Abstract

On 29 January 2021, the Court Martial Appeal Court of Canada will hear a series of joined appeals concerning the independence of the military judiciary in the Canadian Forces. This issue dominated the landscape of the Code of Service Discipline over the courts of 2020. It has led to stays of prosecution in several courts martial and threatens the confidence that members of the Canadian Forces and the Canadian public might have in the Code of Service Discipline. It has open a rift between the military judiciary and the senior leadership of the Canadian Forces. Arguably, the dialogue between the judiciary and the executive has broken down. This paper anticipates the manner in which the Court Martial Appeal Court of Canada will review the judgments at court martial that have led to these appeals and how the Court may examine the central issue of judicial independence within the context that has arisen over the past several months.

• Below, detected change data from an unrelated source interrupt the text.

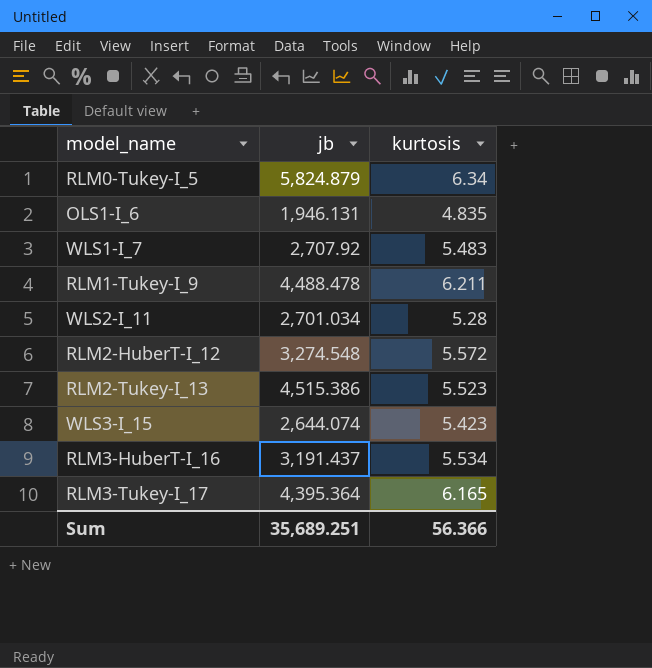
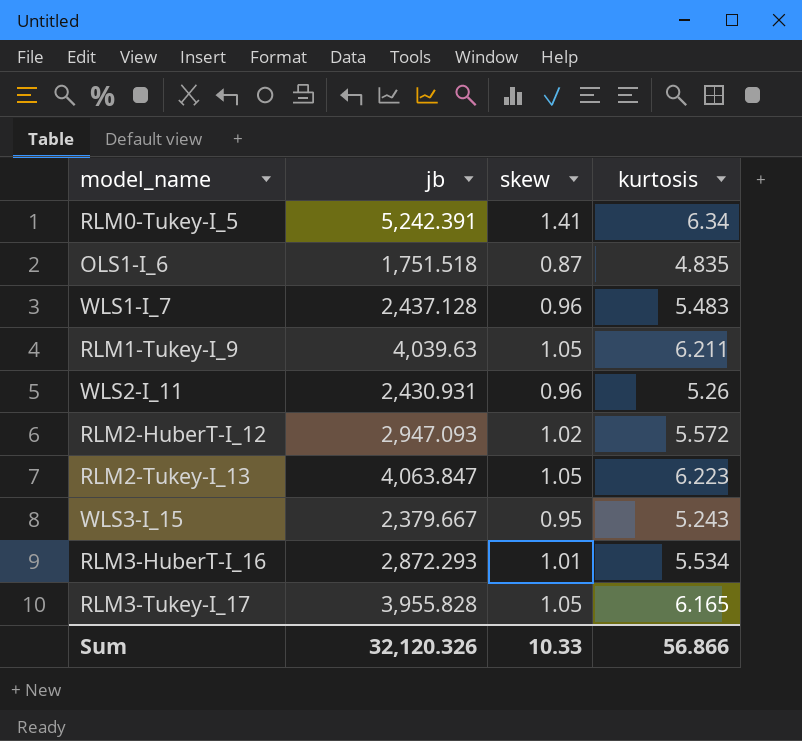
column skew | position: none -> 3
RLM0-Tukey-I_5 | jb: 5,824.879 -> 5,242.391
OLS1-I_6 | jb: 1,946.131 -> 1,751.518
WLS1-I_7 | jb: 2,707.92 -> 2,437.128
RLM1-Tukey-I_9 | jb: 4,488.478 -> 4,039.63
WLS2-I_11 | jb: 2,701.034 -> 2,430.931
WLS2-I_11 | kurtosis: 5.28 -> 5.26
RLM2-HuberT-I_12 | jb: 3,274.548 -> 2,947.093
RLM2-Tukey-I_13 | jb: 4,515.386 -> 4,063.847
RLM2-Tukey-I_13 | kurtosis: 5.523 -> 6.223
WLS3-I_15 | jb: 2,644.074 -> 2,379.667
WLS3-I_15 | kurtosis: 5.423 -> 5.243
RLM3-HuberT-I_16 | jb: 3,191.437 -> 2,872.293
RLM3-Tukey-I_17 | jb: 4,395.364 -> 3,955.828
Sum | jb: 35,689.251 -> 32,120.326
Sum | kurtosis: 56.366 -> 56.866

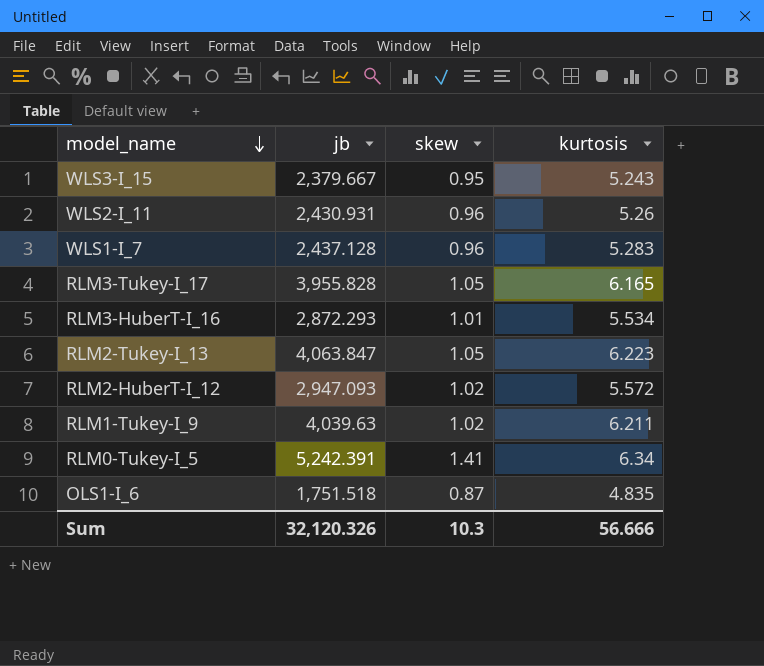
row order: none -> model_name descending
WLS1-I_7 | kurtosis: 5.483 -> 5.283
RLM1-Tukey-I_9 | skew: 1.05 -> 1.02
Sum | skew: 10.33 -> 10.3
Sum | kurtosis: 56.866 -> 56.666

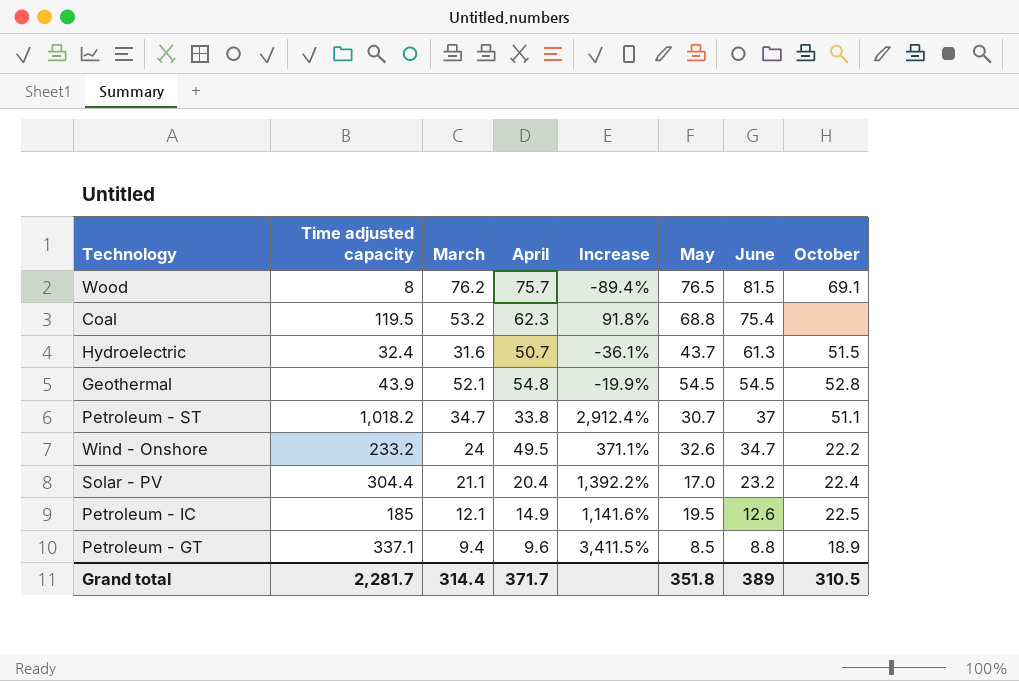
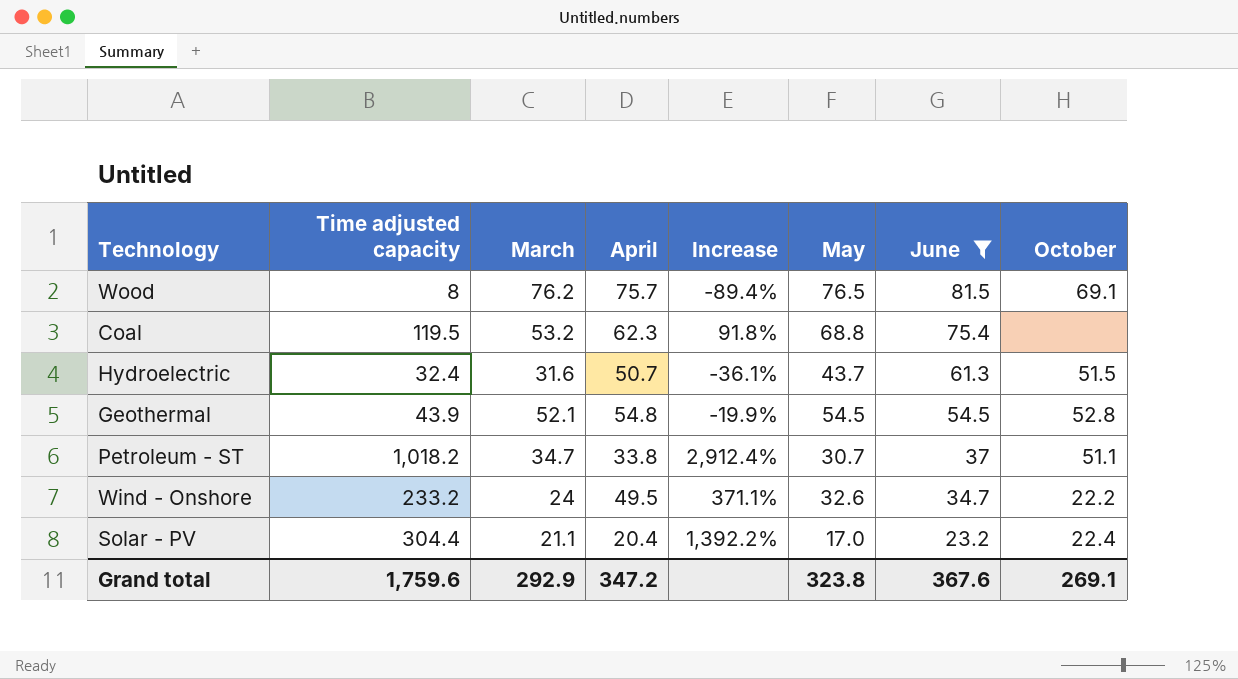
filter: none -> June >= 23.2
Grand total | Time adjusted capacity: 2,281.7 -> 1,759.6
Grand total | March: 314.4 -> 292.9
Grand total | April: 371.7 -> 347.2
Grand total | May: 351.8 -> 323.8
Grand total | June: 389 -> 367.6
Grand total | October: 310.5 -> 269.1

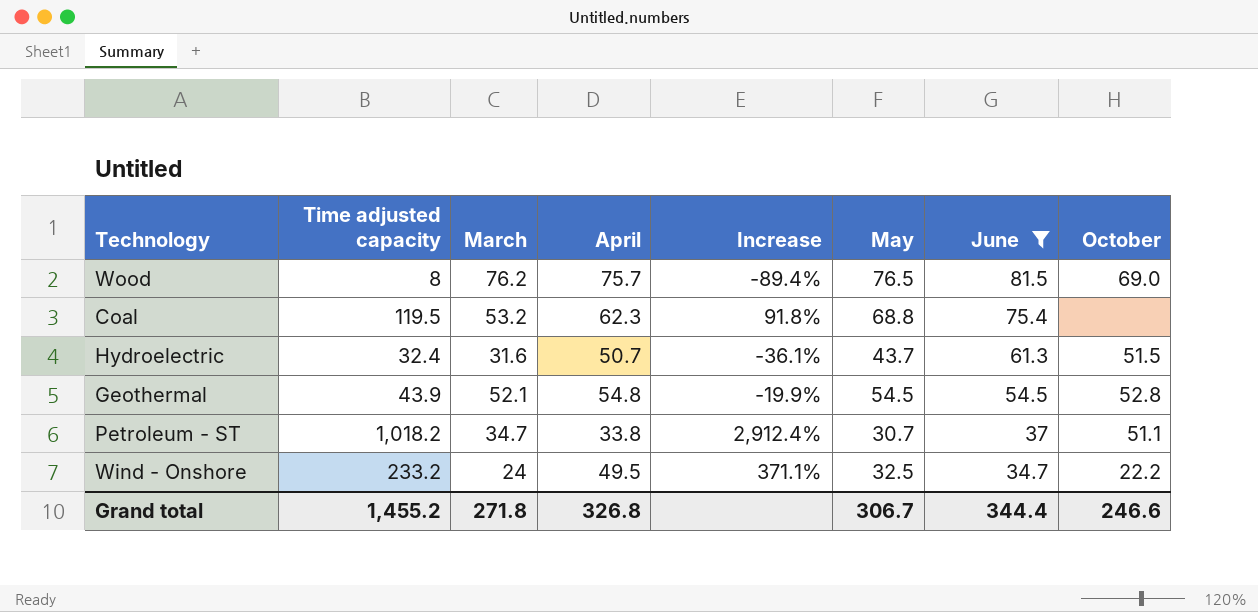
row Solar - PV: 304.4 | 21.1 | 20.4 | 1,392.2% | 17.0 | 23.2 | 22.4 -> none
Wood | October: 69.1 -> 69.0
Wind - Onshore | May: 32.6 -> 32.5
Grand total | Time adjusted capacity: 1,759.6 -> 1,455.2
Grand total | March: 292.9 -> 271.8
Grand total | April: 347.2 -> 326.8
Grand total | May: 323.8 -> 306.7
Grand total | June: 367.6 -> 344.4
Grand total | October: 269.1 -> 246.6

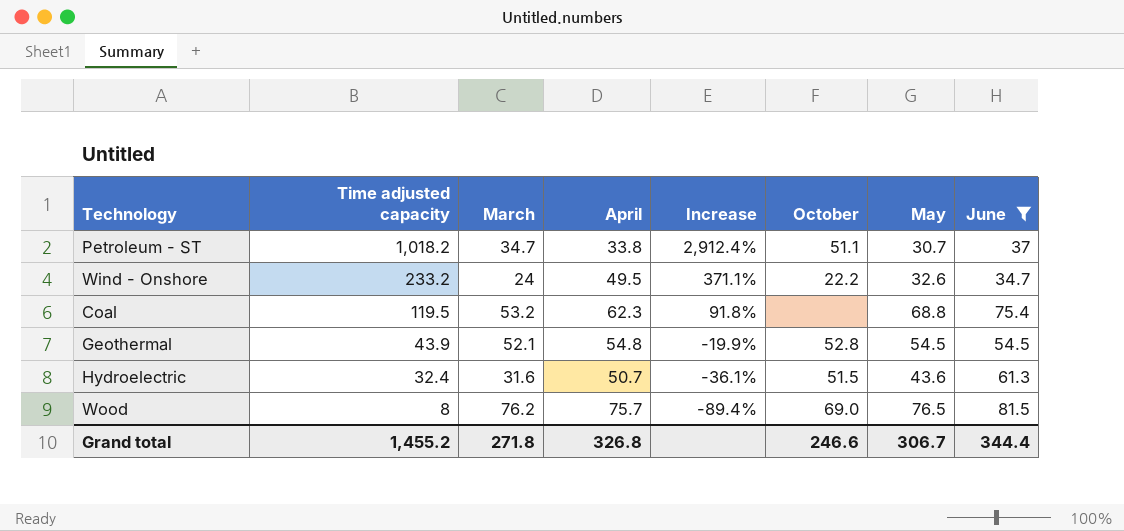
row order: June descending -> Time adjusted capacity descending
column October | position: 8 -> 6
Wind - Onshore | May: 32.5 -> 32.6
Hydroelectric | May: 43.7 -> 43.6

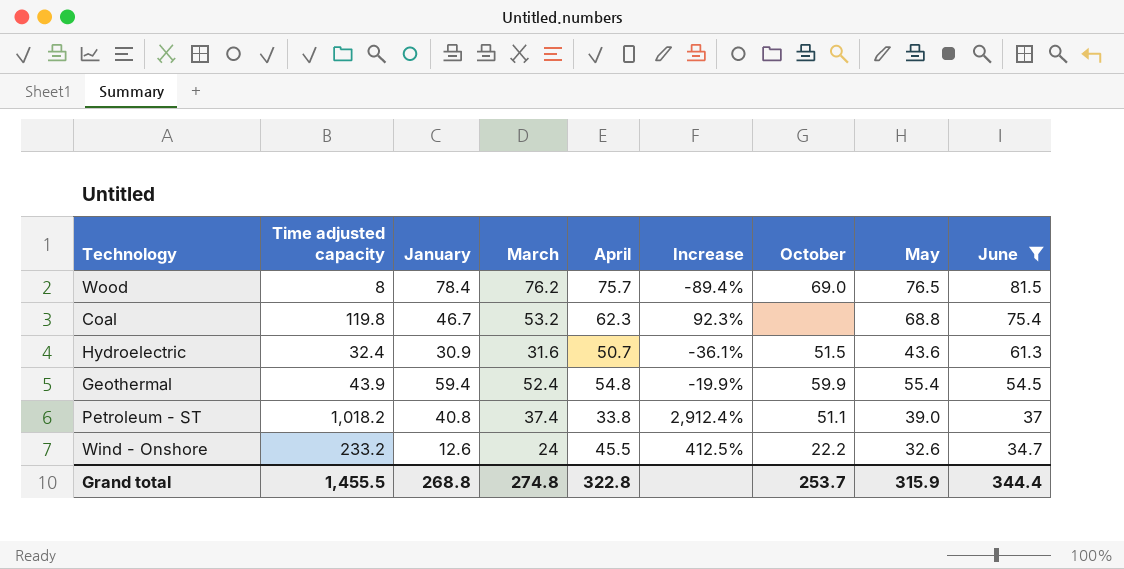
row order: Time adjusted capacity descending -> June descending
column January | position: none -> 3
Coal | Time adjusted capacity: 119.5 -> 119.8
Coal | Increase: 91.8% -> 92.3%
Geothermal | March: 52.1 -> 52.4
Geothermal | October: 52.8 -> 59.9
Geothermal | May: 54.5 -> 55.4
Petroleum - ST | March: 34.7 -> 37.4
Petroleum - ST | May: 30.7 -> 39.0
Wind - Onshore | April: 49.5 -> 45.5
Wind - Onshore | Increase: 371.1% -> 412.5%
Grand total | Time adjusted capacity: 1,455.2 -> 1,455.5
Grand total | March: 271.8 -> 274.8
Grand total | April: 326.8 -> 322.8
Grand total | October: 246.6 -> 253.7
Grand total | May: 306.7 -> 315.9

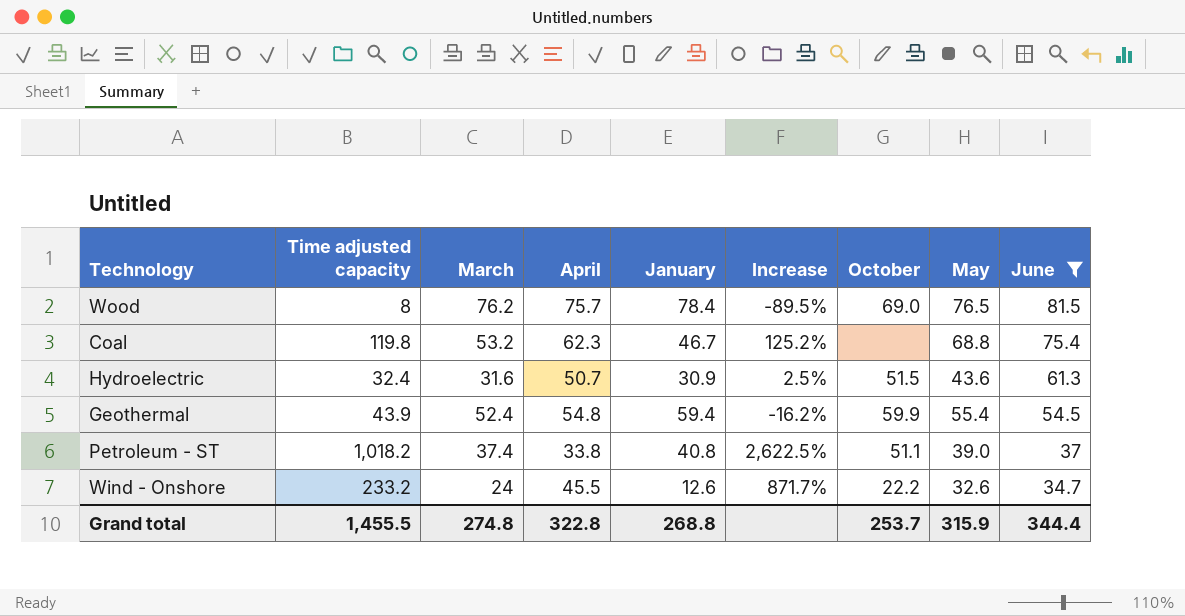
column January | position: 3 -> 5
column Increase | formula: ([Time adjusted capacity] - [April]) / [April] -> ([Time adjusted capacity] - [March]) / [March]

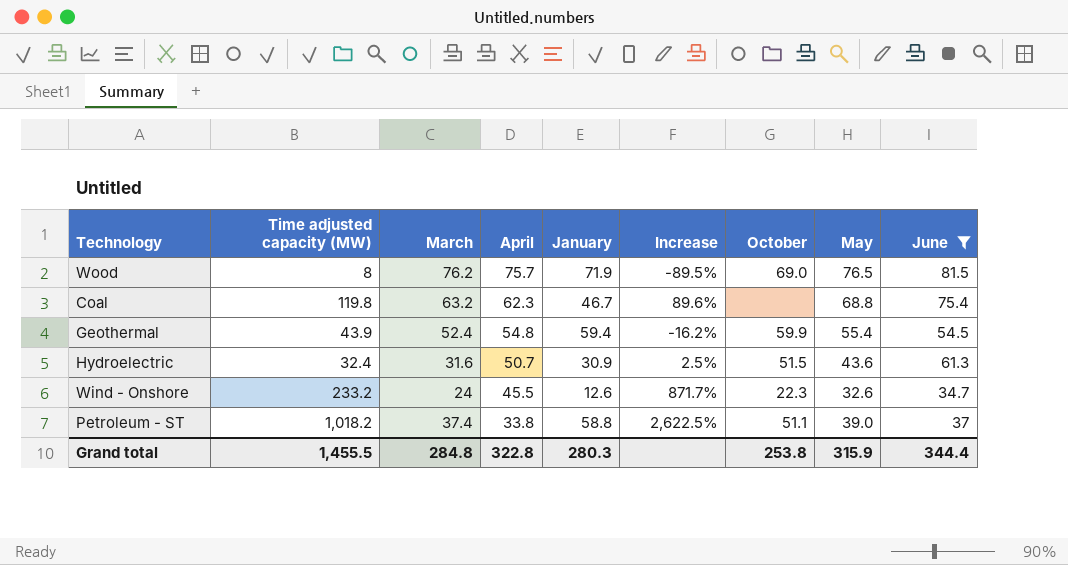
row order: June descending -> April descending
column name: Time adjusted capacity -> Time adjusted capacity (MW)
Wood | January: 78.4 -> 71.9
Coal | March: 53.2 -> 63.2
Coal | Increase: 125.2% -> 89.6%
Wind - Onshore | October: 22.2 -> 22.3
Petroleum - ST | January: 40.8 -> 58.8
Grand total | March: 274.8 -> 284.8
Grand total | January: 268.8 -> 280.3
Grand total | October: 253.7 -> 253.8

The anticipated remedy is that the Court Martial Appeal Court will declare that section 60 of the National Defence Act, which establishes the jurisdiction of the Code of Service Discipline, will have no force or effect as it pertains to military judges, until and unless the executive or Parliament create or enact sufficient safeguards for the independence of the military judiciary. This remedy will correct problematic conclusions of several judgments at court martial. It will recognize the central problem while permitting courts martial to continue. This will help restore confidence in the Code of Service Discipline, while offering an opportunity for the executive and legislature to improve the framework that could protect judicial independence. It will support renewed dialogue between the judiciary and the executive. It will break the deadlock.